The audit command runs security audit and compliance checks on one or more OPNsense config.xml files. It produces a report with compliance findings, security recommendations, and risk assessments based on the selected audit mode and compliance plugins.

When to use it:

  • Running a security posture assessment against a firewall configuration
  • Generating STIG/SANS/firewall compliance reports for auditors
  • Red team reconnaissance to identify attack surfaces and pivot points
  • Producing redacted audit reports safe for sharing with external parties
  • Batch-auditing multiple configs for fleet-wide compliance visibility

Usage

opndossier audit [flags] <config.xml> [config2.xml ...]

Flags

Flag Short Default Description
--mode blue Audit mode: blue, red
--plugins Comma-separated compliance plugins to run: stig, sans, firewall (blue mode only)
--plugin-dir Directory containing third-party dynamic .so compliance plugins (does not affect the built-in stig/sans/firewall plugins). Plugins run with full process privileges; signatures are not verified. See Third-Party Plugin Security.
--output -o stdout Output file path
--format -f markdown Output format: markdown (md), json, yaml (yml), text (txt), html (htm)
--failures-only false Show only failing controls in blue mode plugin results tables
--force false Overwrite existing output file without prompt
--comprehensive false Generate detailed comprehensive report
--redact false Redact sensitive fields (passwords, keys, community strings)
--wrap terminal width Set text wrap width in columns
--no-wrap false Disable text wrapping
--include-tunables false Include all system tunables in report output (markdown, text, HTML only; JSON/YAML always include all tunables)
--section all Comma-separated list of sections to include: system, network, firewall, services, security

For global flags (--verbose, --quiet, --config, etc.), see Configuration Reference.

Screenshot of opnDossier audit command showing STIG compliance findings with severity levels and control status

Audit Modes

Mode Audience Focus
blue Blue Team Defensive audit with security findings
red Red Team Attack surface and pivot points

Blue

The default mode. Defensive audit mode targeting blue team operators. Runs compliance plugins and produces a report with security findings, control pass/fail results, and remediation recommendations.

When no --plugins flag is specified, all available plugins are run by default. The --plugins flag is only accepted in blue mode and is rejected for red mode.

Red

Experimental

Red team mode is not yet fully implemented. Its analysis methods are placeholder stubs that return static metadata. Results will be incomplete and should not be relied upon for real assessments. A CLI warning is emitted when this mode is selected.

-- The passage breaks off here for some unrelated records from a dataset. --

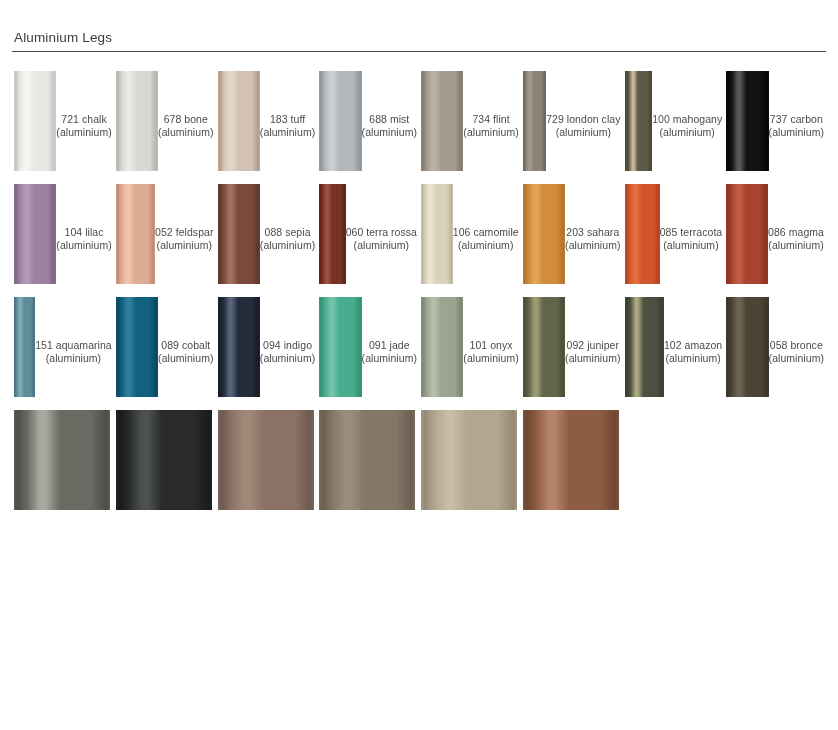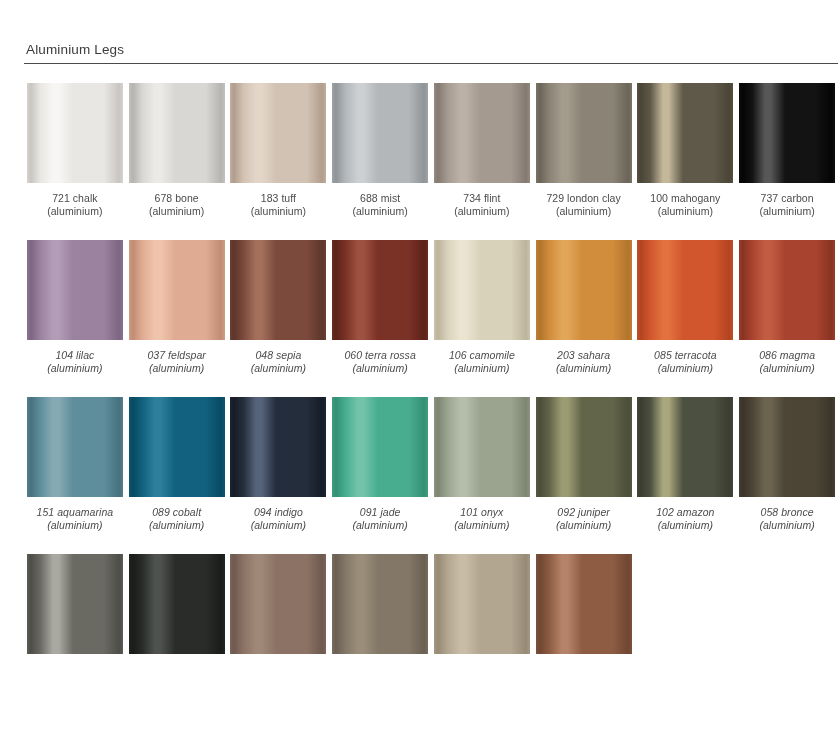--- a/index.html
+++ b/index.html
@@ -21,7 +21,7 @@
     width: 838px;
     height: 730px;
     box-sizing: border-box;
-    padding: 12px;
+    padding: 0;
     position: relative;
   }
 

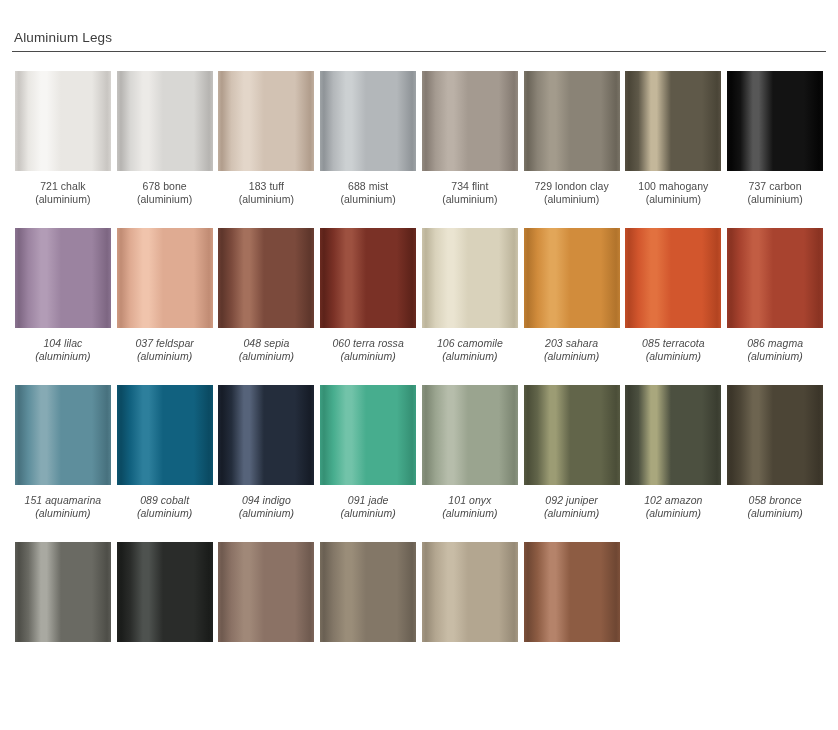--- a/index.html
+++ b/index.html
@@ -66,7 +66,7 @@
     box-sizing: border-box;
     padding: 0 2px;
     display: flex;
-    flex-direction: column;
+    flex-direction: row;
     align-items: center;
   }
 

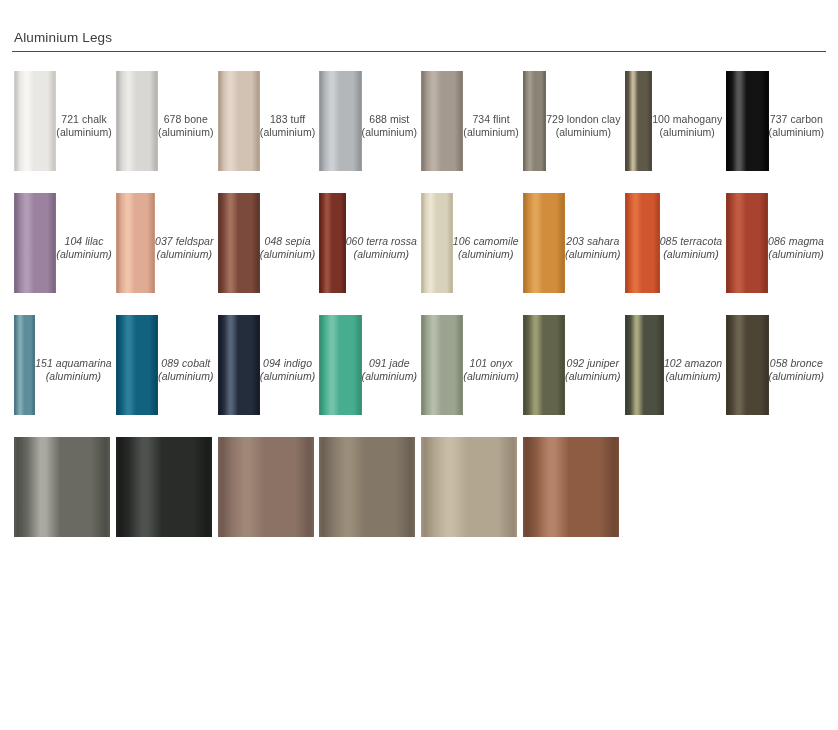--- a/index.html
+++ b/index.html
@@ -56,8 +56,7 @@
     margin-bottom: 0;
   }
   .swatch-row.row-gap {
-    margin-top: 22px;
-    font-style: italic;
+    margin-top: 13px;
   }
 
   .swatch-cell {

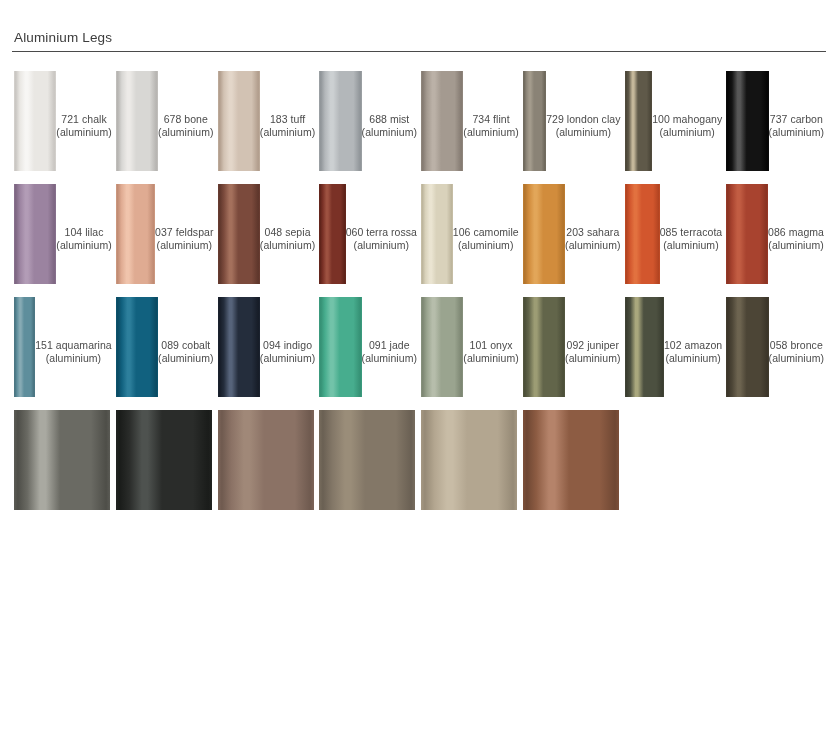--- a/index.html
+++ b/index.html
@@ -169,7 +169,7 @@
         <div class="swatch-cell">
           <div class="swatch-chip" style="background: linear-gradient(90deg, rgb(208, 156, 131) 0%, rgb(193, 140, 116) 4%, rgb(223, 171, 146) 14%, rgb(240, 196, 172) 27%, rgb(240, 196, 172) 33%, rgb(223, 171, 146) 48%, rgb(223, 171, 146) 80%, rgb(193, 140, 116) 96%, rgb(208, 156, 131) 100%);"></div>
           <div class="swatch-label">
-            <span class="name">037 feldspar</span>
+            <span class="name">052 feldspar</span>
             <span class="material">(aluminium)</span>
           </div>
         </div>

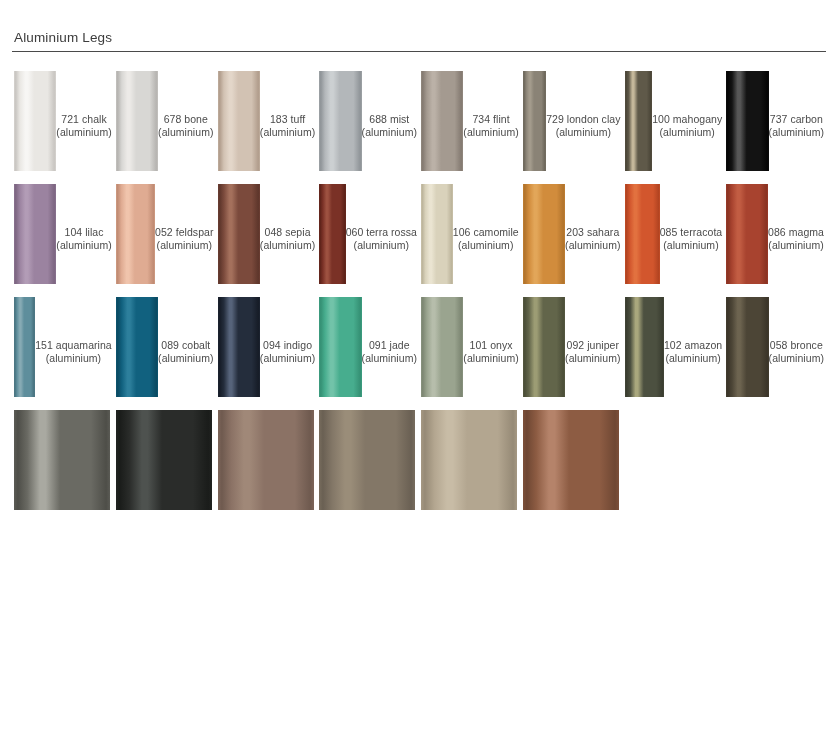--- a/index.html
+++ b/index.html
@@ -176,7 +176,7 @@
         <div class="swatch-cell">
           <div class="swatch-chip" style="background: linear-gradient(90deg, rgb(107, 62, 51) 0%, rgb(94, 54, 43) 4%, rgb(123, 74, 60) 14%, rgb(164, 112, 92) 27%, rgb(164, 112, 92) 33%, rgb(123, 74, 60) 48%, rgb(123, 74, 60) 80%, rgb(94, 54, 43) 96%, rgb(107, 62, 51) 100%);"></div>
           <div class="swatch-label">
-            <span class="name">048 sepia</span>
+            <span class="name">088 sepia</span>
             <span class="material">(aluminium)</span>
           </div>
         </div>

Attacker-focused recon mode highlighting attack surfaces, pivot points, and exposed services.

Compliance Plugins

opnDossier ships with three built-in compliance plugins that are compiled directly into the opndossier binary. They are always available — no separate install, download, or configuration — and the --plugin-dir flag does not affect them.

Built-in plugins

Plugin Control Pattern Description
stig V-XXXXXX Security Technical Implementation Guide
sans SANS-FW-XXX SANS Firewall Baseline
firewall FIREWALL-XXX Firewall Configuration Analysis

Use the --plugins flag to select a subset (e.g. --plugins stig,firewall). Omitting the flag runs every available plugin, built-in and dynamic. The --plugins flag requires --mode blue; it is rejected for red mode.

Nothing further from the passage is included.